Flat tummy with 6 packs, medium sized round butt, slender arms and legs with thigh gaps, should this be the ideal statistics for every woman? In my opinion, a woman’s size is influenced by several factors.
- How was she brought up?
- Is she pregnant?
- Does she have large bone structure?
- Does her family have genes for being obese?
- Is she recovering from an illness?
So many factors to consider. I’m not saying it’s okay to sit, stew and become overweight, what we all should recognize is the reality. A woman that has to look after her kids, husband, self and a job will probably not have ‘getting a 6 pack’ on her top three priority list. But still, she isn’t comfortable and confident beneath her skin. Her husband on the other hand says he loves her the way she is but when he’s on the street and walks past a ‘fit’ looking size zero brunette, he always takes a second look.

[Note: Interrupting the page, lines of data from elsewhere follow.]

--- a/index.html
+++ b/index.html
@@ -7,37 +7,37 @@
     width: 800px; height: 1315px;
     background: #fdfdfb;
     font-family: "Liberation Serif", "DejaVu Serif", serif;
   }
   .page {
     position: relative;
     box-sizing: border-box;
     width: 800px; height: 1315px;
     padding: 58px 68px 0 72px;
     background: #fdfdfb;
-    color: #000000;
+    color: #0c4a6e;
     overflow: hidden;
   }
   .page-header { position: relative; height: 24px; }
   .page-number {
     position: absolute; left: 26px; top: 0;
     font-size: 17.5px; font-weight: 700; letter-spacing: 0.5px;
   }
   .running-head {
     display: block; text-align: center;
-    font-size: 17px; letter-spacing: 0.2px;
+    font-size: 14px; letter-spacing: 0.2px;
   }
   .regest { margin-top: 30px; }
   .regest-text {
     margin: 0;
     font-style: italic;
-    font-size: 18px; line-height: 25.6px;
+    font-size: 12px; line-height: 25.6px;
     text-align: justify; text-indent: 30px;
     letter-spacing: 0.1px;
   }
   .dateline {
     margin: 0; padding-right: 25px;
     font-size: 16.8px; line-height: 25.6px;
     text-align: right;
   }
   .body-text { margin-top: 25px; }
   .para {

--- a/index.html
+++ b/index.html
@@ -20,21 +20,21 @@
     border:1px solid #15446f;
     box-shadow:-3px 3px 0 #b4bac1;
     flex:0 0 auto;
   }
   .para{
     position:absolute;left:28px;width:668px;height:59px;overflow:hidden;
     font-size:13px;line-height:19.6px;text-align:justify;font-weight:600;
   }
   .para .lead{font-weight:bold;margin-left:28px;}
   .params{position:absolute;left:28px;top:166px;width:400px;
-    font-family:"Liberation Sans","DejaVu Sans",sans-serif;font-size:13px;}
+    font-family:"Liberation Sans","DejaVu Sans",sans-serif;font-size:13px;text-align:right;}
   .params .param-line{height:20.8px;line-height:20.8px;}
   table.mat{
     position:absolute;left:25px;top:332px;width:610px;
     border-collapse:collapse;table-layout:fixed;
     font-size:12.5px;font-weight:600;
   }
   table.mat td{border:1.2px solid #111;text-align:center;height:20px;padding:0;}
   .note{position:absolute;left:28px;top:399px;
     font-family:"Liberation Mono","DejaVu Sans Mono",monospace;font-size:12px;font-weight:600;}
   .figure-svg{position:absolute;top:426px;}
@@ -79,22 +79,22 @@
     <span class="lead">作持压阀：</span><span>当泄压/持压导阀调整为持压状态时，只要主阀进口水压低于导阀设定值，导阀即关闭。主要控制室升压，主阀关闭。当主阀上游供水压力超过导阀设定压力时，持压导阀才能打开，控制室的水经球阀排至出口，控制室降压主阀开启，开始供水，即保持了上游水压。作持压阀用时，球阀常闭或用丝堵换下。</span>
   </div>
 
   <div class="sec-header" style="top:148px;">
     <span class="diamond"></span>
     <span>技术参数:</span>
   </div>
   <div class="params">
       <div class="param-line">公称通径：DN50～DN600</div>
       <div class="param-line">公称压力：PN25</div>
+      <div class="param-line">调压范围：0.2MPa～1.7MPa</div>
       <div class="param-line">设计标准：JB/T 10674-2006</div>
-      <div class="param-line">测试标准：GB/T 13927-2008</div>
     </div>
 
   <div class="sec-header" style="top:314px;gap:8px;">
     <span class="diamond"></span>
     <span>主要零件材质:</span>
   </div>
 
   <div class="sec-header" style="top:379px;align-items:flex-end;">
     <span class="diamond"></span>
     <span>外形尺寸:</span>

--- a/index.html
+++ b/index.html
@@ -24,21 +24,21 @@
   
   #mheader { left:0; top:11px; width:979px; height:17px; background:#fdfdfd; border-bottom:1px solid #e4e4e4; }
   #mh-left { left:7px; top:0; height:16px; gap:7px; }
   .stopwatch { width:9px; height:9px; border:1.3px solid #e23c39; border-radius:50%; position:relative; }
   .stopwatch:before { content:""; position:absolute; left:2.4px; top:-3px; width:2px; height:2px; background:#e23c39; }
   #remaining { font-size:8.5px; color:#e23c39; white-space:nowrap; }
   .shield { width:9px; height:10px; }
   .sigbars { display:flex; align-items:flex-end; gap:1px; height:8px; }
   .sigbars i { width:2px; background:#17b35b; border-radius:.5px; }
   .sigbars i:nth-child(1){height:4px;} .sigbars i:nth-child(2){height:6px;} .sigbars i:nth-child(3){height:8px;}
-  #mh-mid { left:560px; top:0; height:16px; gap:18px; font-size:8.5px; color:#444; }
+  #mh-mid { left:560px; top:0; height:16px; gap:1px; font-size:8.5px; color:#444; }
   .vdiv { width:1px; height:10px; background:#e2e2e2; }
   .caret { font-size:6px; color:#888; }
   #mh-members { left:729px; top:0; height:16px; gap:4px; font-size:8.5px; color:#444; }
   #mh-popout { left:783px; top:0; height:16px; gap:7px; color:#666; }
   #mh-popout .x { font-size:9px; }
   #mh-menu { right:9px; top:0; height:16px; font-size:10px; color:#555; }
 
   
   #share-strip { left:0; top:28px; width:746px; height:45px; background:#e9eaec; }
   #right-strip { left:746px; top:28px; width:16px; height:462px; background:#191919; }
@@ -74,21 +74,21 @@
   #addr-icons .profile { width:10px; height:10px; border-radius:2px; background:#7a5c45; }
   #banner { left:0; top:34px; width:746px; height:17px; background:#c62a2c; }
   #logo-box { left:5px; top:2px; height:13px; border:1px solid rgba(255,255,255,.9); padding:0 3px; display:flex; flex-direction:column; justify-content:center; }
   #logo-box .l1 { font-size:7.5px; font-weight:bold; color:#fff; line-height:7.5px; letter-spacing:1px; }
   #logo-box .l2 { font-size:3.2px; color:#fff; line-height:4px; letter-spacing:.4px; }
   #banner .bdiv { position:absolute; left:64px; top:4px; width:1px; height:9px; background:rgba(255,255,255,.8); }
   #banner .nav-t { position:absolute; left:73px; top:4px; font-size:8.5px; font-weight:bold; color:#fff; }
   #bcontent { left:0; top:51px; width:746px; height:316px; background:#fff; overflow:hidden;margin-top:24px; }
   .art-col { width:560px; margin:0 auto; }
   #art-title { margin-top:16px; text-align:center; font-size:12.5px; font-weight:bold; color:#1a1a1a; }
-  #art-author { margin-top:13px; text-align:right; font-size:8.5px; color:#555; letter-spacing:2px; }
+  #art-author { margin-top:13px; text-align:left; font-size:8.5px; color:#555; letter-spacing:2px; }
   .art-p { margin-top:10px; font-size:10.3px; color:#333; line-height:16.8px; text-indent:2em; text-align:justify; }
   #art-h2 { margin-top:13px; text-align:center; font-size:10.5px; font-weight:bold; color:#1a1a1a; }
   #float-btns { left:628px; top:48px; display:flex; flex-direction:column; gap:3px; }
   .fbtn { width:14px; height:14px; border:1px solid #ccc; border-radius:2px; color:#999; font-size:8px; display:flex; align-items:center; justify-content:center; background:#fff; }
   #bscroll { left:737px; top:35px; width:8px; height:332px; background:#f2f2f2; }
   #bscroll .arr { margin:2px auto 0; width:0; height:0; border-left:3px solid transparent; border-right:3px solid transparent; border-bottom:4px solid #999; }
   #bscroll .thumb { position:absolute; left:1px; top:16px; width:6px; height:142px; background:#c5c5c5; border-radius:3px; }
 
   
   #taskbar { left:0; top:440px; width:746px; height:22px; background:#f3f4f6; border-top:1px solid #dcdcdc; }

Who’s to blame, the woman, the husband, the brunette or society? We make up ‘society’. Knowingly or not, our generation has created this ideal woman that doesn’t exist and compares themselves or partner to this ‘ideal’. As a young woman, I feel the pressure to look a certain way sometimes. It’s infectious, all those billboards, magazine covers, runway shows, music videos and even movies. It’s in your face all the time, and a part of your brain is slowly being fine-tuned to assume this ideal or aspire to be one. I found this quote by Steve Maraboli on Pinterest that suited this article so well, it says
“when you judge a woman by her appearance, it doesn’t define her—It defines you”. Yes it does, it shows how narrow minded you are. The beauty of a woman should be a summation of qualities that she carries within, the physical is just an extra point.
I feel sorry for the generation after us. If we feel this much pressure now, what’ll they face when they have to mature into adults? Will they have to redefine beauty or will they carry on with the superficial grading of women. I do hope they make smarter choices so their own children wouldn’t end up being media monkeys.